BEGIN Data under study

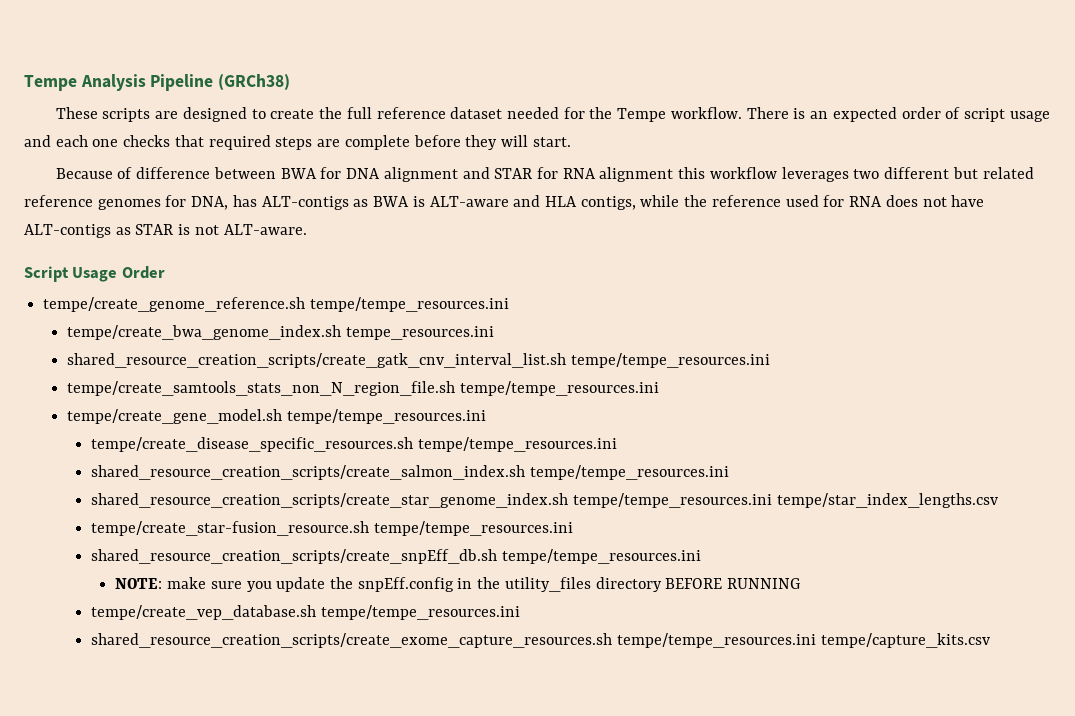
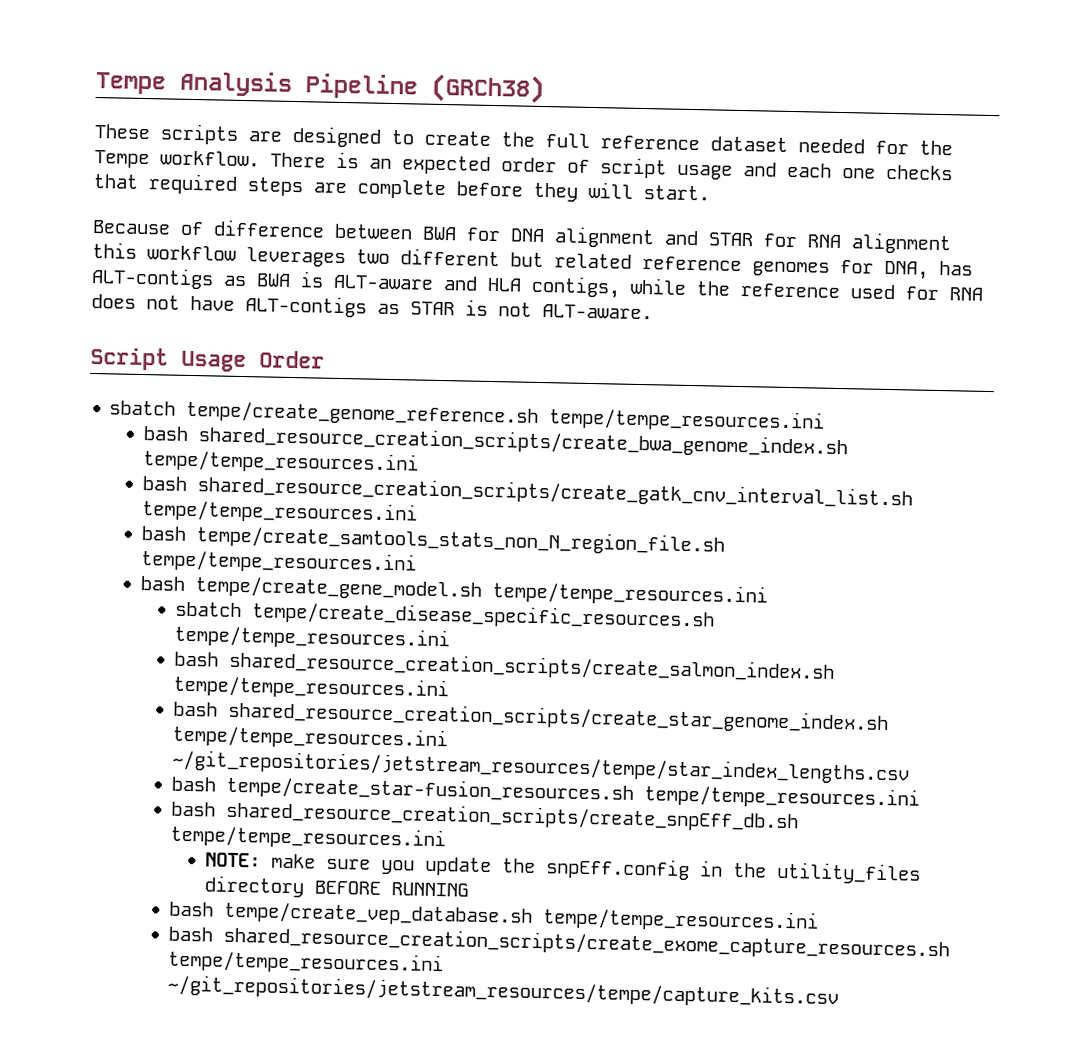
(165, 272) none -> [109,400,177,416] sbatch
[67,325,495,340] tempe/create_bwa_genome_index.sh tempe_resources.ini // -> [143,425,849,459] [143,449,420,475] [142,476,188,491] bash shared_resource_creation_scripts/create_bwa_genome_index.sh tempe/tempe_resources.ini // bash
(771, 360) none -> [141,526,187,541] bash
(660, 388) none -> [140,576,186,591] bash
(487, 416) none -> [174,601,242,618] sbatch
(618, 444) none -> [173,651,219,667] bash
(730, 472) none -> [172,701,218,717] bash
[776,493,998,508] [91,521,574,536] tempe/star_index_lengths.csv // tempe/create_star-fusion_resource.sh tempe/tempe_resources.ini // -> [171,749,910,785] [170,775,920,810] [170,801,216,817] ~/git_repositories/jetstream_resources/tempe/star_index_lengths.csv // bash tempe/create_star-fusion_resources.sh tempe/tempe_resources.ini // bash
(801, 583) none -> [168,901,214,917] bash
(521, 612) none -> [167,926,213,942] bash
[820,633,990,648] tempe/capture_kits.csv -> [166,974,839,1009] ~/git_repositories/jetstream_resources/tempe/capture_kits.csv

END Data under study

## Task to complete
For each line above that includes the word "sbatch", make a copy of that line.

## Exercise answer
(165, 272) none -> [109,400,177,416] sbatch
(487, 416) none -> [174,601,242,618] sbatch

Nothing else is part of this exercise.